É comum vivermos dilemas existenciais por não compreendermos nossa essência e objetivos. A mudança pessoal requer o conhecimento prévio da situação atual, conhecer o patamar em que nos encontramos, em relação aos nossos limites e às dificuldades; esses questionamentos irão nortear toda a gama de possibilidades que temos à frente. Por meio da análise interna de virtudes e defeitos, identificamos claramente quem somos: anseios para a vida pessoal e profissional e a habilidade de sonhar, idealizar e vivenciar.

Ampliamos a autoconsciência ao passarmos por um período de introspecção, explorando nossas vontades e reações aos efeitos que nos cercam, penetrando em nossa realidade íntima e nos permitindo perceber, observar e compreender tudo o que existe dentro e fora de nós. Ao tomarmos consciência dos próprios sentimentos e intenções, vislumbramos o que de fato pode influenciar nosso comportamento, direcionando os esforços apenas para o que efetivamente contribua para atingirmos a meta. Com essa atitude, criamos um ambiente propício à mudança e ao crescimento interno.

Após a sondagem de tudo que desejamos e precisamos mudar em nós, devemos estruturar e colocar em prática as ações para mudança. O sucesso depende do que você faz ou pretende fazer para chegar até o objetivo; deixar ao sabor da vida ou agir, mover, transformar. Compreendemos processos de mudança através de uma forte imagem do "eu ideal" aliada à precisão do "eu real". Daniel Goleman, 2002, ressalta que esse tipo de visualização do futuro pode constituir em uma poderosa ferramenta na identificação das possibilidades reais em nossas vidas.

Atentas para o fato de que os melhores resultados advêm especialmente de pessoas que estejam bem consigo mesmas, as organizações abriram os olhos para a importância do despertar da consciência interna entre os seus colaboradores. Melinda Davis, consultora de Marketing norte-americana, desenvolveu um estudo, iniciado em 1996 (Human Desire Project), demonstrando que, cada vez mais, pessoas preferem ter tranqüilidade e harmonia a bens "tangíveis"; o bem que todos buscam hoje é a paz de espírito.

Incentivos à meditação, do encontrar consigo, por exemplo, já é uma realidade presente em várias empresas, como na Chesf, onde a Superintendência de Tecnologia da Informação foi pioneira investindo em programas de desenvolvimento comportamental com foco no crescimento pessoal e profissional da equipe. Em trabalhos como esses, as pessoas são levadas a mergulharem em si, descobrindo em que podem melhorar nos seus relacionamentos com os clientes internos e externos. São levadas a experienciar situações onde é fundamental que o indivíduo se conheça; saiba sua reação diante dos acontecimentos e, dessa maneira possa agregar maior valor para a empresa. Goleman acrescenta ainda que a autoconsciência, muitas vezes negligenciada na esfera profissional, é o fundamento na administração eficaz dos relacionamentos, especialmente para os líderes: sem reconhecer as próprias emoções, não seremos capazes de gerenciá-las bem, tampouco compreender as emoções dos outros.
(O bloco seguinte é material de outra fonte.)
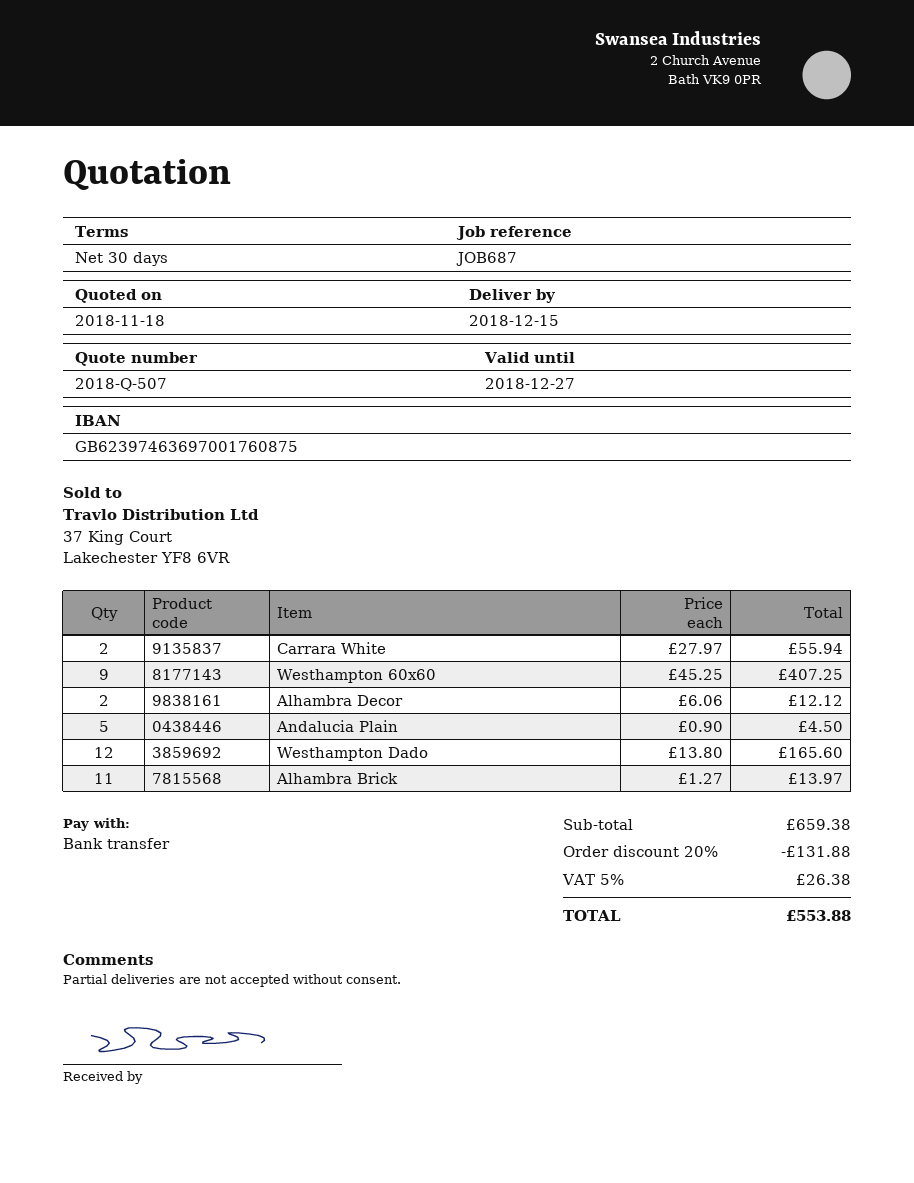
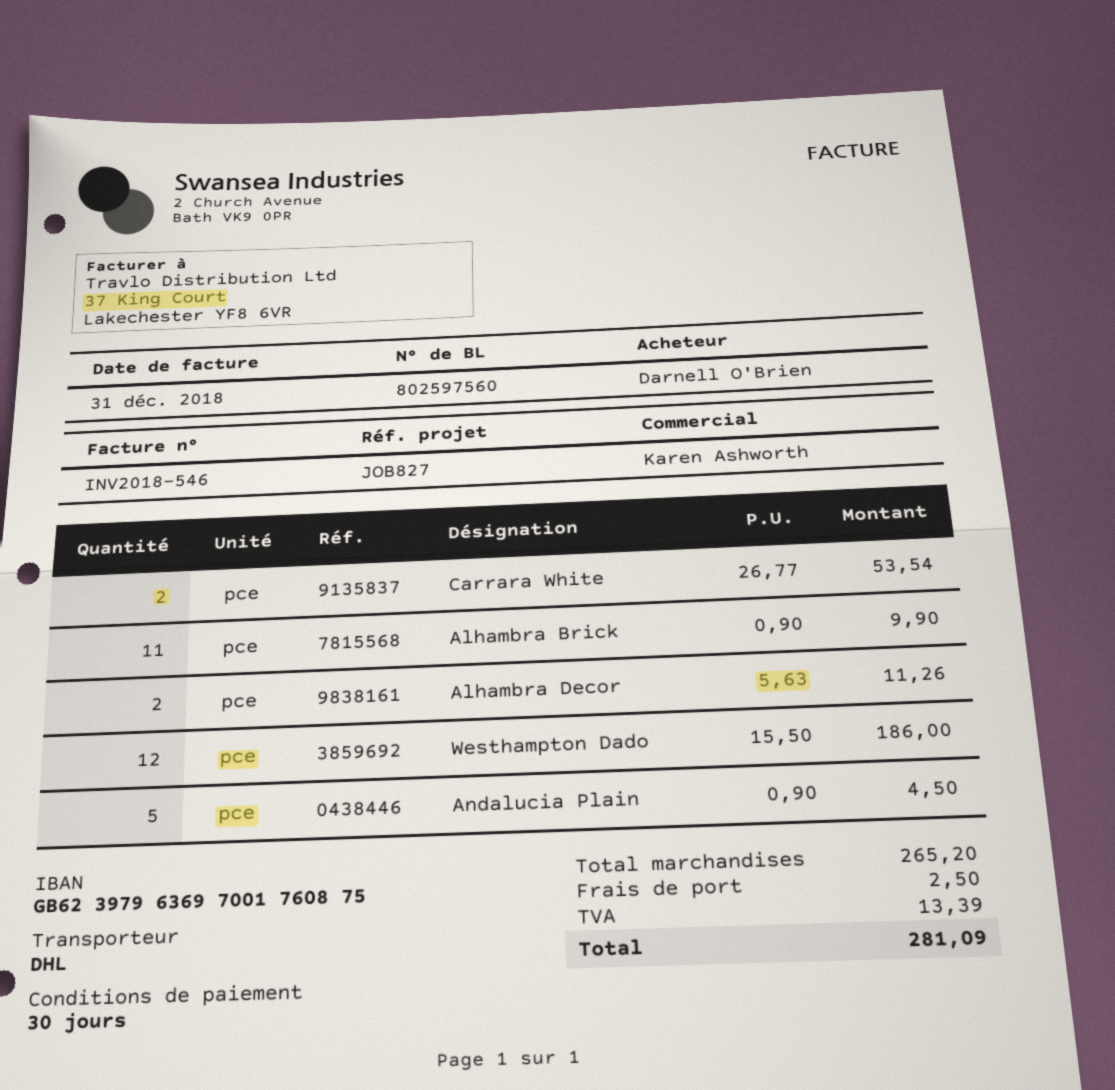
reference: JOB687 -> JOB827
bank account: GB62397463697001760875 -> GB62397963697001760875
Carrara White: 2 x 27.97 = 55.94 -> 2 x 26.77 = 53.54
Westhampton 60x60: 9 x 45.25 = 407.25 -> none
Alhambra Decor: 2 x 6.06 = 12.12 -> 2 x 5.63 = 11.26
Westhampton Dado: 12 x 13.80 = 165.60 -> 12 x 15.50 = 186.00
Alhambra Brick: 11 x 1.27 = 13.97 -> 11 x 0.90 = 9.90
subtotal: 659.38 -> 265.20
discount: 20% = 131.88 -> none
shipping: none -> 2.50
tax: 26.38 -> 13.39
total: 553.88 -> 281.09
Profissionais autoconscientes identificam melhor suas necessidades, permitindo a sintonia de interesses quanto às expectativas, aos serviços e às recompensas.
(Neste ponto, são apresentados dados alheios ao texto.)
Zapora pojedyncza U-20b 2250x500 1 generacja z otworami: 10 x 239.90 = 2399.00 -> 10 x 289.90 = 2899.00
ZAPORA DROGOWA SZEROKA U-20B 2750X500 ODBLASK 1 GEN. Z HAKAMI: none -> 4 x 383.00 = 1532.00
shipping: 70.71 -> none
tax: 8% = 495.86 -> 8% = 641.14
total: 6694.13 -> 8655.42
Ampliar a mente, expandir a consciência e mudar. O contato com nosso interior desperta nossa paixão, energia, vontade de viver e vencer. Isso fomenta a mudança, fazendo com que nos concentremos em nosso ideal futuro, preparando as circunstâncias em nossas vidas de tal maneira a estarem apontadas na direção que desejarmos. Cada um de nós, no eu mais profundo, possui todas as ferramentas necessárias para alcançar o sucesso, desde que fixemos metas e trabalhemos paulatinamente para alcançá-las. Molden, 1999, destaca que é intrínseco ao homem o desejo de mudança em algum momento de sua vida a partir da percepção (consciência) de como o meio nos afeta e como reagimos a ele.
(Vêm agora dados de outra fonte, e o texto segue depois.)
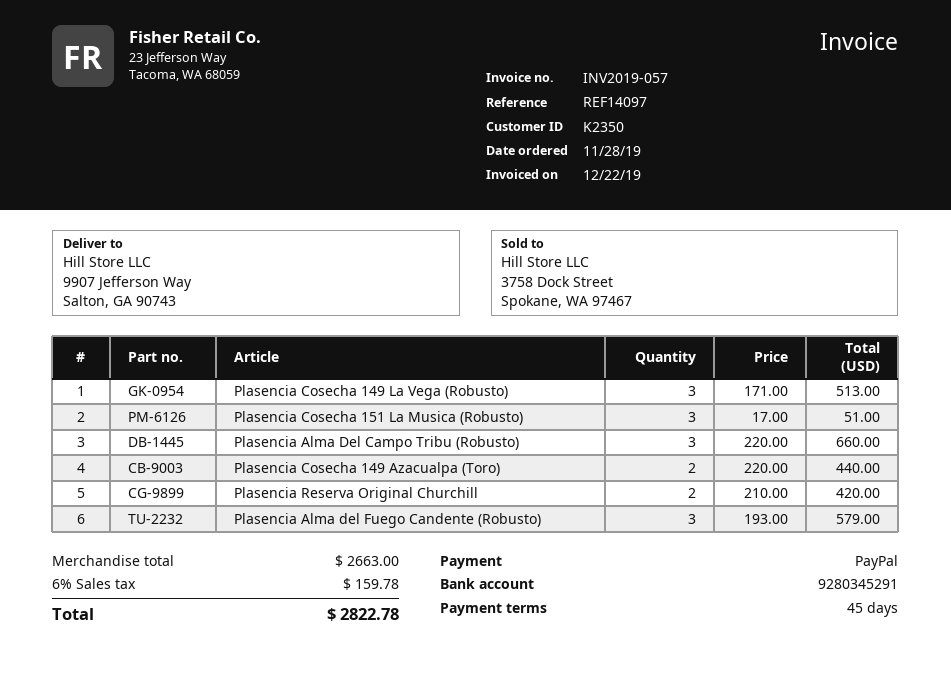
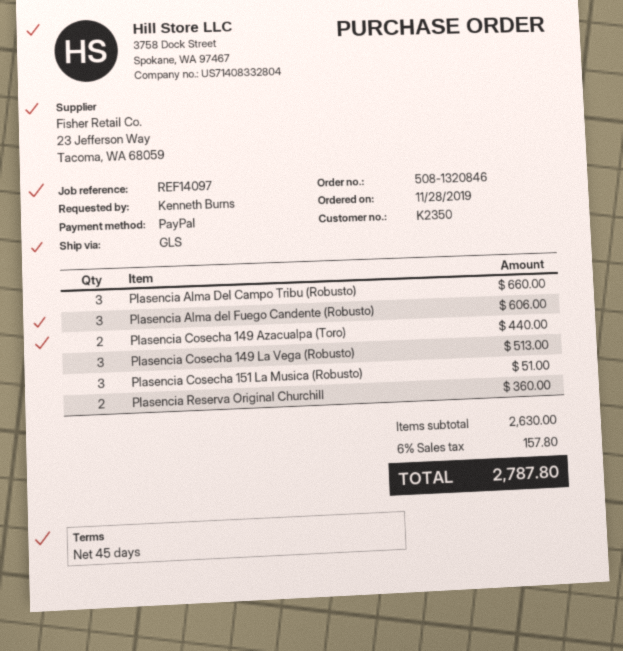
Plasencia Reserva Original Churchill: 2 for 420.00 -> 2 for 360.00
Plasencia Alma del Fuego Candente (Robusto): 3 for 579.00 -> 3 for 606.00
subtotal: 2663.00 -> 2630.00
tax: 6% = 159.78 -> 6% = 157.80
total: 2822.78 -> 2787.80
A reinvenção de nós mesmos, com foco no crescimento e no alcance dos objetivos, incrementa o nível de satisfação interna e os resultados oferecidos ao meio que estamos inseridos; no relacionamento conosco e com o outro. A autoconsciência proporciona o poder de mudar a nossa realidade, buscando em nós os meios de fazê-lo. Desperte para o poder, gerenciando o próprio destino.